The Mindful Awareness Research Center (MARC) at UCLA offers weekly guided meditation podcasts on a wide range of topics and issues. In one of the recent meditation podcasts Diana Winston, Director of Mindfulness Education at MARC focused on “Practices in Difficult Times” – providing several mindfulness practices designed to help us achieve calmness, manage our challenging emotions and express compassion to ourselves and to others who are suffering.
Diana highlighted the fact that challenging events such as the mass shootings in America and the war in Ukraine can generate “emotional inflammation” in us – we can feel strong emotions of anger, grief, rage or sadness. We might feel overwhelmed by others’ inconceivable pain and loss and our own emotional response. We might be confused and continually ask ourselves, “Why the children?”, “Why Ukraine?” or “When will this emotional and physical devastation stop?”
Diana draws on mindfulness practices to help us deal with these challenging times and the emotions they elicit in us. She reminds us that mindfulness involves placing our attention fully on the present moment while being open and curious and accepting what is in our present internal and external reality.

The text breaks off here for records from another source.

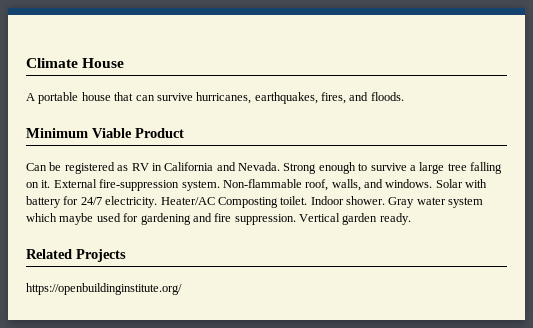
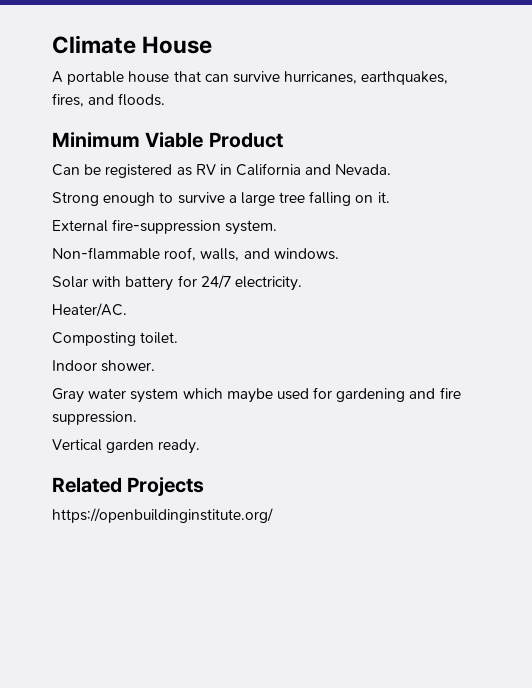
(280, 166) none -> (392, 169) //
(51, 184) none -> (390, 197) //
(220, 185) none -> (278, 227) //
(433, 183) none -> (339, 254) //
[160,197,215,205] Heater/AC -> [52,303,127,317] // Heater/AC. //
(308, 200) none -> (179, 338) //
(385, 200) none -> (156, 366) //
(296, 219) none -> (137, 418) //

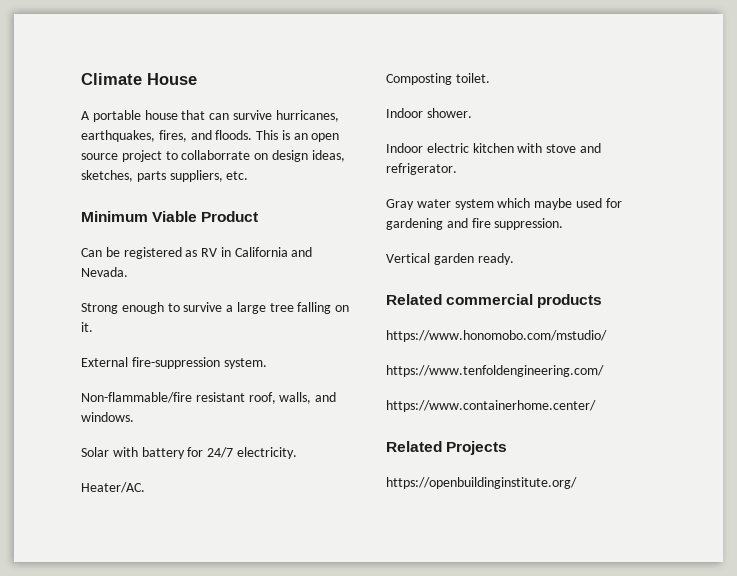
(166, 99) none -> [256,130,340,142] [81,150,345,162] [81,170,249,182] This is an open source project to collaborrate on design ideas, sketches, parts suppliers, etc.
[52,247,160,260] Non-flammable -> [81,392,245,403] Non-flammable/fire resistant
(156, 366) none -> [386,143,601,153] [386,163,457,175] // Indoor electric kitchen with stove and refrigerator.
(201, 446) none -> [386,294,603,308] [386,330,607,342] [386,365,604,377] [386,400,596,412] // Related commercial products // https://www.honomobo.com/mstudio/ // https://www.tenfoldengineering.com/ // https://www.containerhome.center/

Three mindfulness practices for difficult times
The three mindfulness practices offered by Diana are described, in turn, in the following discussion:
- Calming Practices: Here we are encouraged to tap into the body’s own capacity to generate calm and ease. The primary aim is to achieve groundedness in a way that is conducive to our present needs. We could start by taking a couple of deep breaths and releasing them slowly to let go of the tension within us. There is the option to find a place of ease in our body and focus in on it, e.g., our arms beside our body, our relaxed legs or our fingers joined and pulsating with energy. Diana particularly stressed the power of “feeling the support of the earth” through our feet on the floor or the ground. Our breath with its natural rhythm can provide a basis for experiencing calm and ease (unless, of course, focusing on our breath acts as a trauma stimulus). If attention to our breath is calming, there are many ways to access a relaxed state through mindful breathing practices. We could adopt “micro-practices” such as the 4-7-8 breathing practice often used in yoga, the breathing in time practices (using our breath as a musical instrument) or we could pay attention to the internal physical sensations of our breathing – e.g., the rising and falling of our abdomen or the feeling of air moving in and out of our nose. Diana suggests another alternative is to pay full attention to the sounds in the room or what is being generated externally (especially if we are in a natural setting with the sounds of birds, waves, or wind). Sound can also be used as a calming mindfulness practice as we listen to and sing mantra meditations provided by people like Lulu & Mischka (such as their Rainbow Light song as part of their peaceful Horizon album).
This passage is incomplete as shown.